Owain Glyndŵr's victory at the Battle of Craig-y-dorth

The hill of Craig-y-dorth, is near to the village of Cwmcarvan (Welsh: Cwmcarfan) in Monmouthshire (Sir Fynwy) in south-east Wales. In this month, August 1404, it was the site of a battle between Owain Glyndŵr's forces and those of the English. Glyndŵr was victorious and the defeated English forces were either slain or put to flight. 

Owain Glyndŵr (c.1349-c.1416) was the leader of a Welsh revolt against English rule between 1400 and 1409. Years of attempts to subordinate the Welsh to the English crown and harsh rule had created a climate ripe for popular revolt. Owain Glyndŵr was well placed to lead this fight for freedom. He was charismatic and directly descended from Welsh aristocracy and royalty.

Such was his success that by 1403 the forces of Owain Glyndŵr controlled a major part of Wales.

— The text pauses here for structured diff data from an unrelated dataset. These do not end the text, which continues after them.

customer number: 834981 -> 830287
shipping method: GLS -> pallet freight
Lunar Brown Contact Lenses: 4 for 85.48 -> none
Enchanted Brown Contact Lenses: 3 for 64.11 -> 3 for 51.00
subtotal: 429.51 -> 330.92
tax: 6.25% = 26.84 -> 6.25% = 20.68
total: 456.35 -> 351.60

In 1404 he captured the significantly important castles of Aberystwyth, Criccieth and Harlech.  Owain Glyndŵr was crowned as Prince of Wales when the first Welsh Parliament was held at Machynlleth in 1404. He made clear his view of the need for an independent Welsh nation. After 1406 Glyndŵr‘s forces began to experience defeats and in 1409 he lost his power base of Harlech castle.

Owain Glyndŵr was never captured and many believe he moved into the Welsh hills. There is no confirmed record of his death. Owain Glyndŵr's popular uprising and staggering successes almost achieved Welsh aspirations for independence. This leaves him holding a special place in the hearts of the Welsh people. He remains a national hero along with a desire to complete the task of securing Wales’s destiny as an independent and sovereign nation.